GASOLINE PRICES are down across the country, and they might stay relatively low for a while, which means that Americans will feel less constrained about using the nation’s roads. But the way Congress approaches building and maintaining those roads remains one of Washington’s great examples of congressional dysfunction, an inadvertent policy of near-delinquent federal behavior that regularly jolts transportation officials and construction companies across the country into unneeded anxiety. Even in this age of partisanship, prominent members of both parties agree that they should be able to work out a better system. It’s about time that happened.
For years, Congress has faced funding shortfall after funding shortfall in the federal transportation budget, creating the sort of uncertainty that discourages long-term plans. Each time, instead of fixing the problem, lawmakers have pushed it off with temporary, patched-together budget gimmicks. The most recent patch will run out next spring. But Congress can’t just sit back and watch the clock tick away. Unsurprisingly, that strategy has yielded only more last-minute gimmicks. Once and for all, lawmakers should fix the underlying problem and put the nation’s Highway Trust Fund on sure footing.
House Speaker John A. Boehner (R-Ohio) said this week that transportation funding is one of a couple of issues on which Republicans and President Obama can deal. In the Senate, a bipartisan group including Barbara Boxer (D-Calif.), Thomas R. Carper (D-Del.) and Bob Corker (R-Tenn.) continues to push a serious reform proposal, hoping that lawmakers will get to it as early as Congress’s lame-duck session several weeks from now.
The plan is a good one. The underlying problem is that gas tax revenue, the foundation of the federal Highway Trust Fund, is no longer sufficient to finance the nation’s roads and rails. That’s in part because Congress hasn’t raised the tax since 1993. The Senate bill would do so in two steps, then index the tax to inflation, a long-term plan lawmakers should have adopted years ago.

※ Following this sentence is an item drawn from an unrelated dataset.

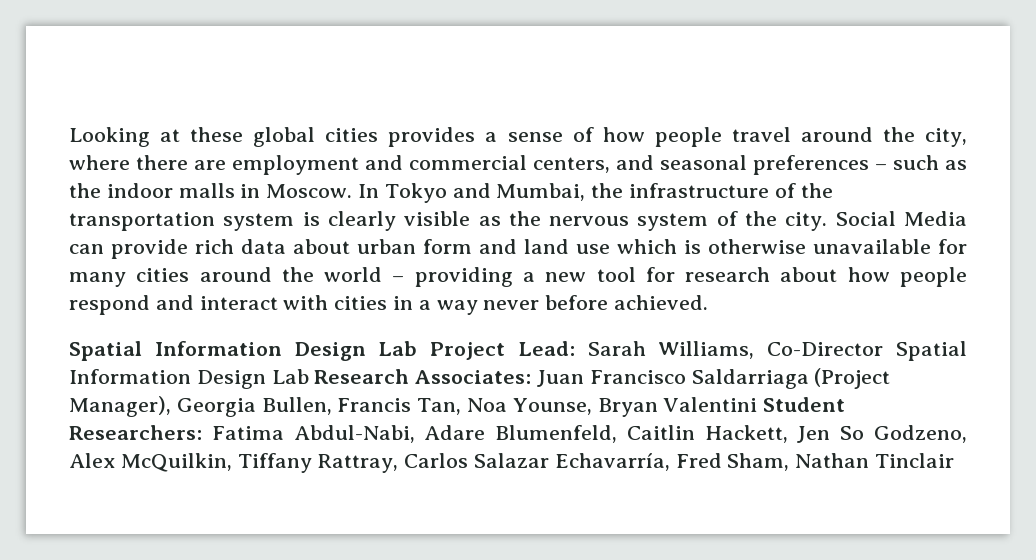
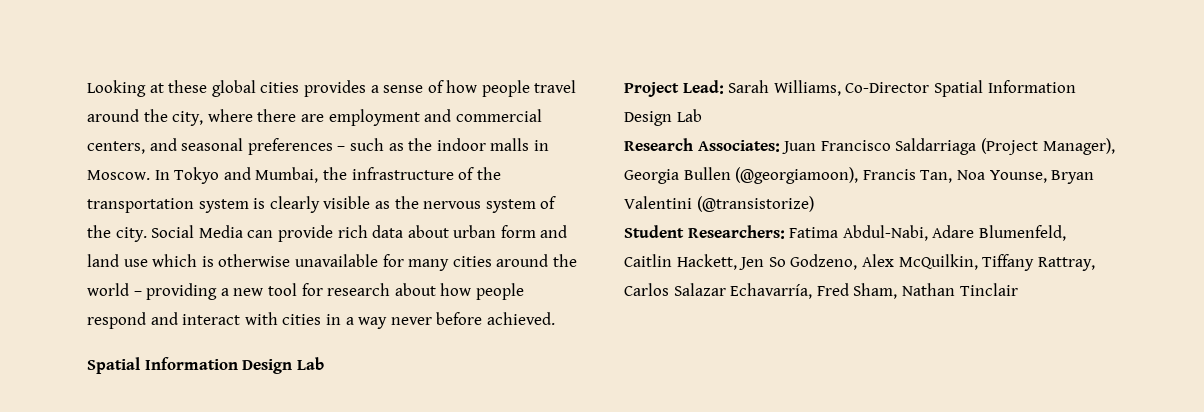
(418, 348) none -> (324, 363) //
(309, 376) none -> (702, 115) //
[261,397,332,415] Bullen, -> [683,167,859,184] Bullen (@georgiamoon),
(758, 404) none -> [696,196,814,212] (@transistorize) //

Of course, the dynamics in Congress aren’t quite as simple as this obvious, off-the-shelf policy solution. Many lawmakers may still shy away as they have before, betting that taxing gasoline is bad politics, no matter how much — or how little — people are paying at the pump. Many Republicans also want to wait for a while before taking on the problem, pushing the debate deep into next year. That may be because they want time to enact a corporate tax reform that would generate a one-time windfall for the government, then use that to shore up the Highway Trust Fund for a few more years. Rep. Paul Ryan (R-Wis.) lauded that idea on Fox Business Network this week. Mr. Obama endorsed it this year.
That strategy would be better than some of the gimmicks Congress has used, mostly because it would last for a while and allow for longer-term infrastructure planning. But it would still be a one-time patch. Instead of waiting longer to pass unimpressive reform, Congress should make the rational policy change — fixing the gas tax — as soon as it gets back from the campaign trail.